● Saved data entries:
□ □ □ □ □

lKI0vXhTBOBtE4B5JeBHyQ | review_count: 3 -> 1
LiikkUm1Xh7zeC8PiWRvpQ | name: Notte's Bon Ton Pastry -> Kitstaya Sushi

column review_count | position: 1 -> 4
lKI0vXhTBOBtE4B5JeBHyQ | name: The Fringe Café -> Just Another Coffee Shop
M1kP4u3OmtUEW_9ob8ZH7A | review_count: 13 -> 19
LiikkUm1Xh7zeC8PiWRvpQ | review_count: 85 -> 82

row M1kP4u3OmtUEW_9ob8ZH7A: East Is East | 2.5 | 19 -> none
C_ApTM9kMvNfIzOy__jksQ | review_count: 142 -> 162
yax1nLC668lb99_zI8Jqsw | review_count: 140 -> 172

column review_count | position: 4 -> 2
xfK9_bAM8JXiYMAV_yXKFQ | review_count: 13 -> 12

□ □ □ □ □

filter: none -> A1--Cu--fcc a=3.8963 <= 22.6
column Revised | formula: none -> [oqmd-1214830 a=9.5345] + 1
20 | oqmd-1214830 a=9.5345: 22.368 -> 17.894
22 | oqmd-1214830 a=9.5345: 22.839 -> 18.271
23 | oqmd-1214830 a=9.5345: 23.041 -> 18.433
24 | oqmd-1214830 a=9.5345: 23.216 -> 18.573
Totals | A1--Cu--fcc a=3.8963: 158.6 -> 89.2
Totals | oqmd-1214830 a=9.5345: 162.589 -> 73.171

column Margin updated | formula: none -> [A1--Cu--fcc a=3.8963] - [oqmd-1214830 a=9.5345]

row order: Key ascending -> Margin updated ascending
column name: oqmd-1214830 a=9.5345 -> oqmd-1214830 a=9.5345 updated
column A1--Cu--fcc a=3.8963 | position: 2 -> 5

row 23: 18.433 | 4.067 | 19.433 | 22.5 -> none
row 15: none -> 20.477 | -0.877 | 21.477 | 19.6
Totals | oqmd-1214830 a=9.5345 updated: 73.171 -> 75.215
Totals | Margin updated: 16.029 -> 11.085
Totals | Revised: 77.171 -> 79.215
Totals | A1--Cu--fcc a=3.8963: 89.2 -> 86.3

□ □ □ □ □

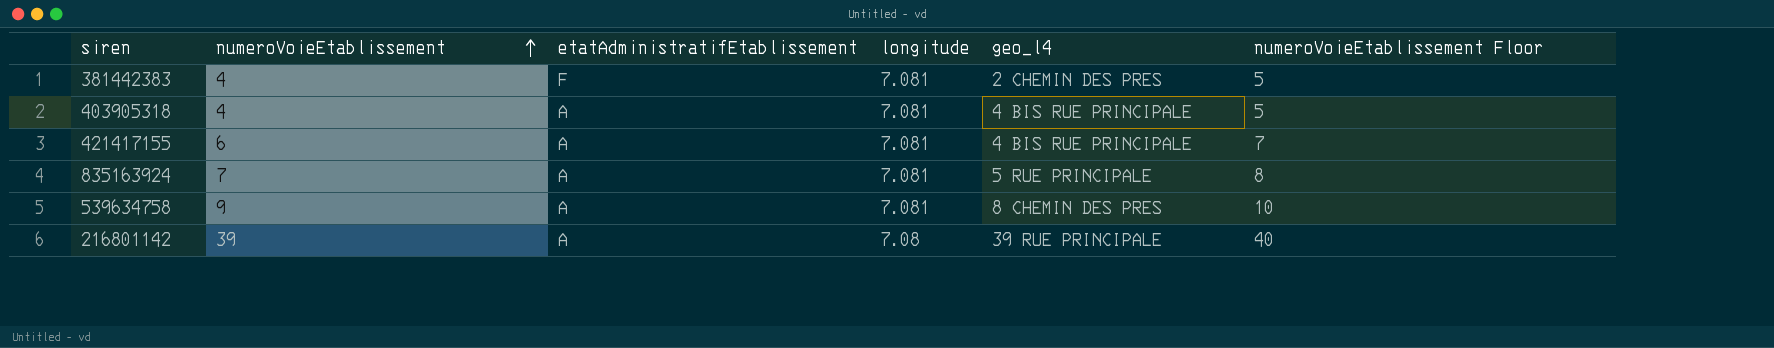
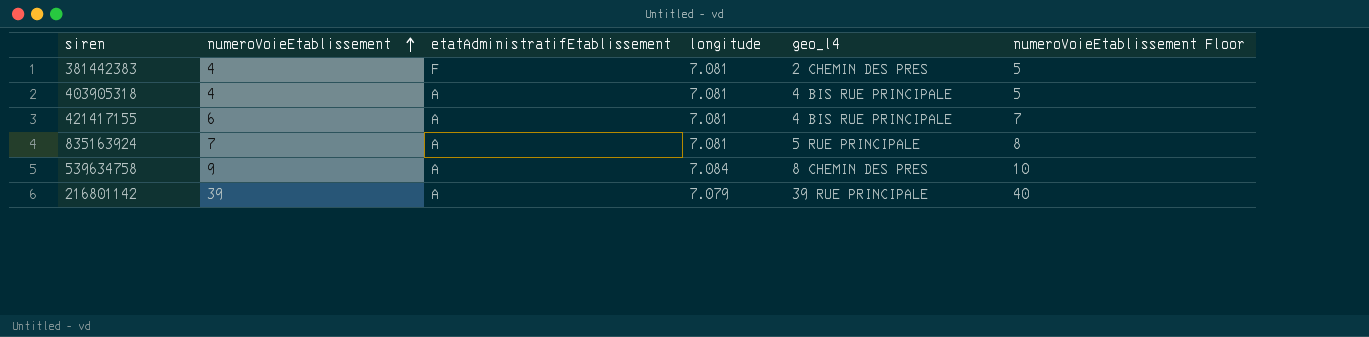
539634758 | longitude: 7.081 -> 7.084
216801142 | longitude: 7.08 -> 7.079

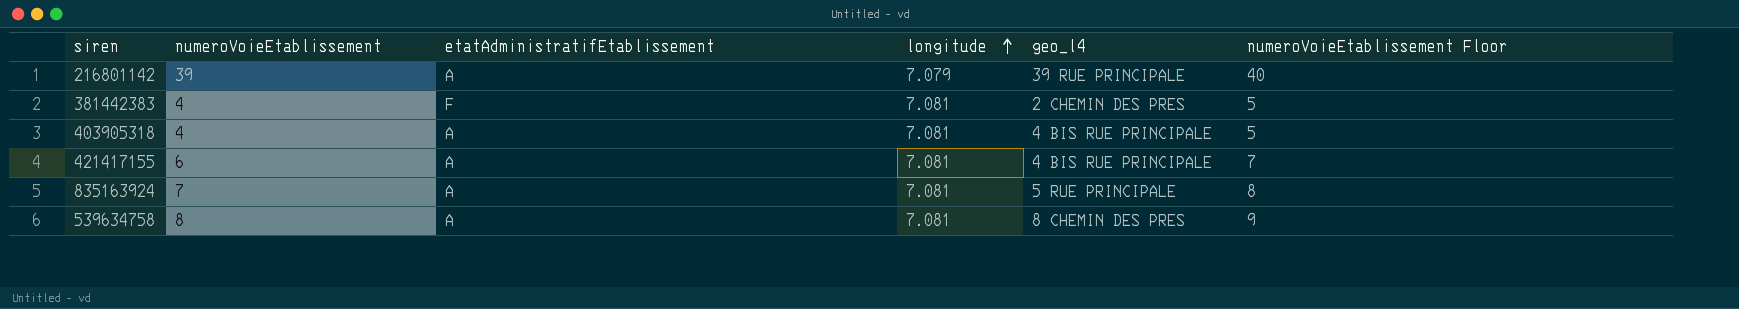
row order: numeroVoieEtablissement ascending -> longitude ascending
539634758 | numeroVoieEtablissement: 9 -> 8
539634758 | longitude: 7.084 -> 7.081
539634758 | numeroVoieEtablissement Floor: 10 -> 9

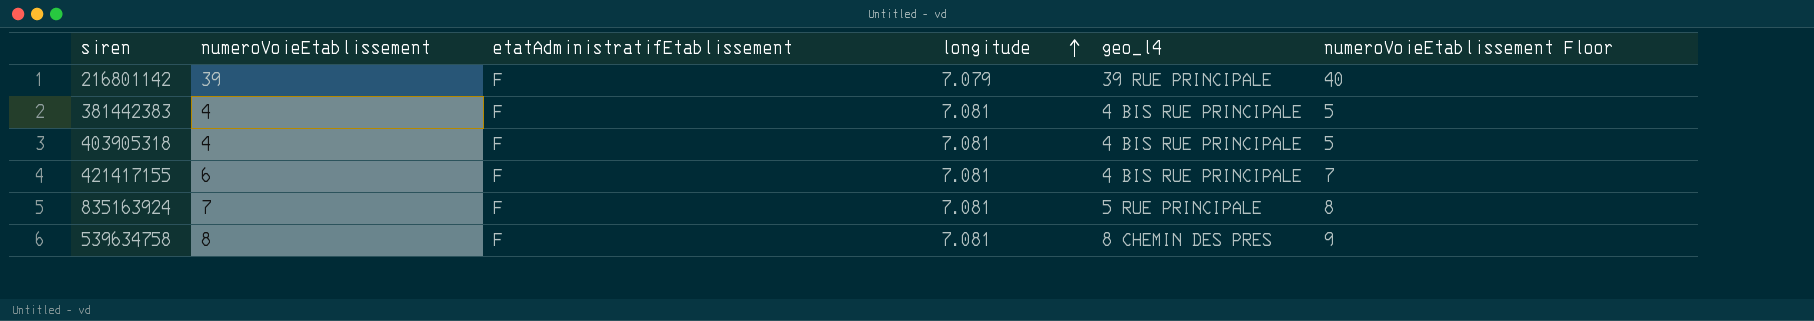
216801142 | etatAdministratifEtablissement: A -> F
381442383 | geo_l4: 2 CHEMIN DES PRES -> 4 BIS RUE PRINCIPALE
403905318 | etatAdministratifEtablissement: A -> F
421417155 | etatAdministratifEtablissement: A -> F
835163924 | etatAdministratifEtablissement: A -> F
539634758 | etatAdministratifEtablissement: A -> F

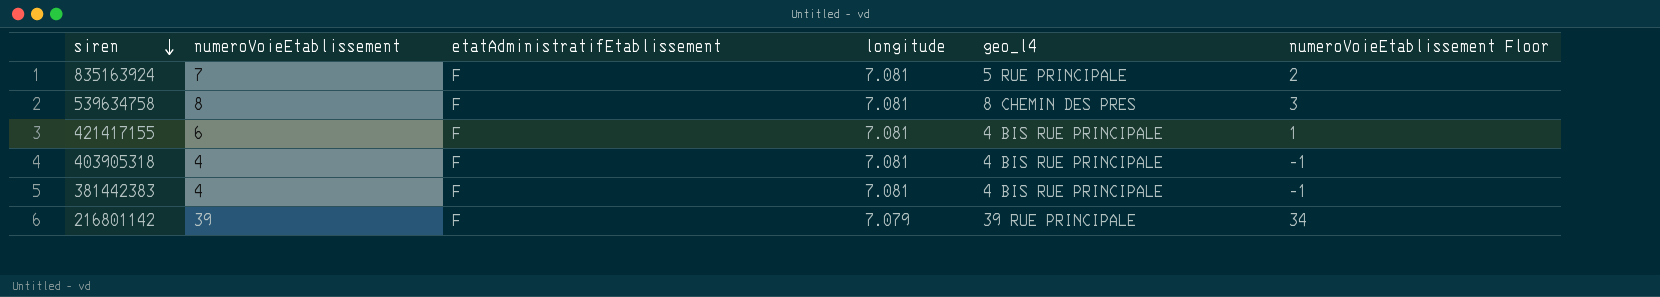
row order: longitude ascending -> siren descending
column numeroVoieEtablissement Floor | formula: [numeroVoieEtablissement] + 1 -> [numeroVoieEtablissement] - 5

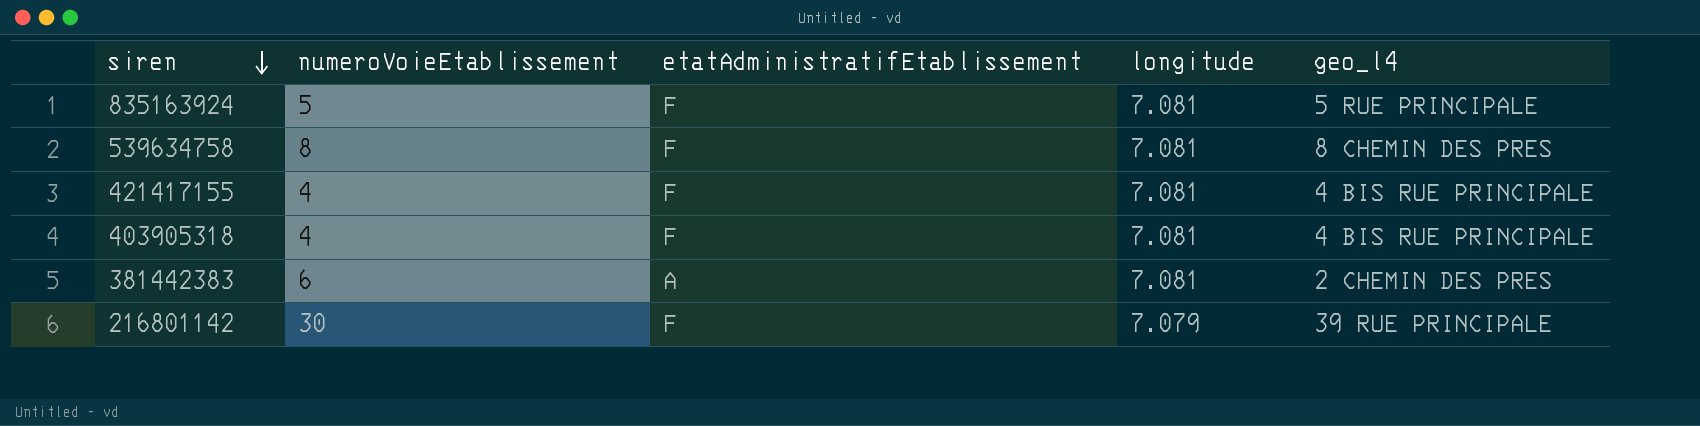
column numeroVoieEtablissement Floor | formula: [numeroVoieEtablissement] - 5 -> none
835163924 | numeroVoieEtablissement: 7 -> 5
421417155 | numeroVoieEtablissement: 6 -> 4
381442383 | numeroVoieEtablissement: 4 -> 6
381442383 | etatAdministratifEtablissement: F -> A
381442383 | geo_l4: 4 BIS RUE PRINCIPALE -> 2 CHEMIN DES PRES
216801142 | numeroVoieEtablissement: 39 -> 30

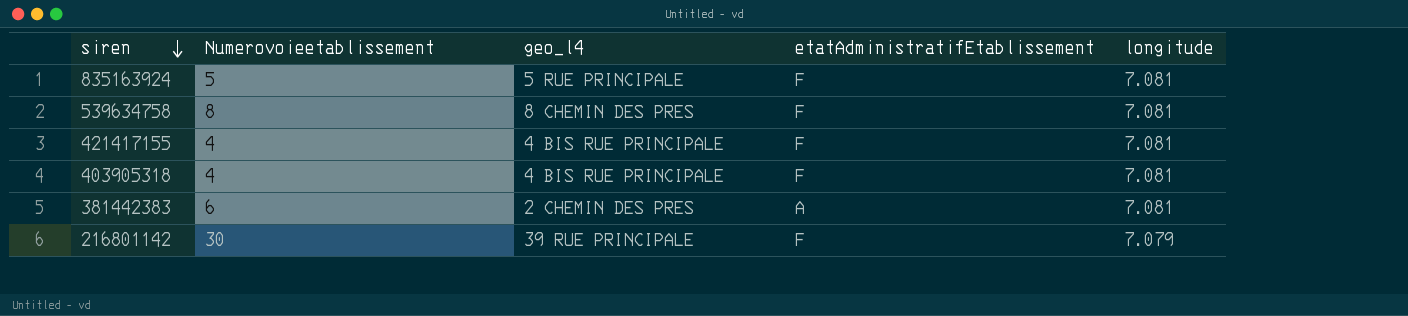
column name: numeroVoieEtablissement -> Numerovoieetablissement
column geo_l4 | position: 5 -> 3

□ □ □ □ □

● Brief: Across the entries above, tally every line that includes the string "CHEMIN", then state only the count.

● Exercise output: 2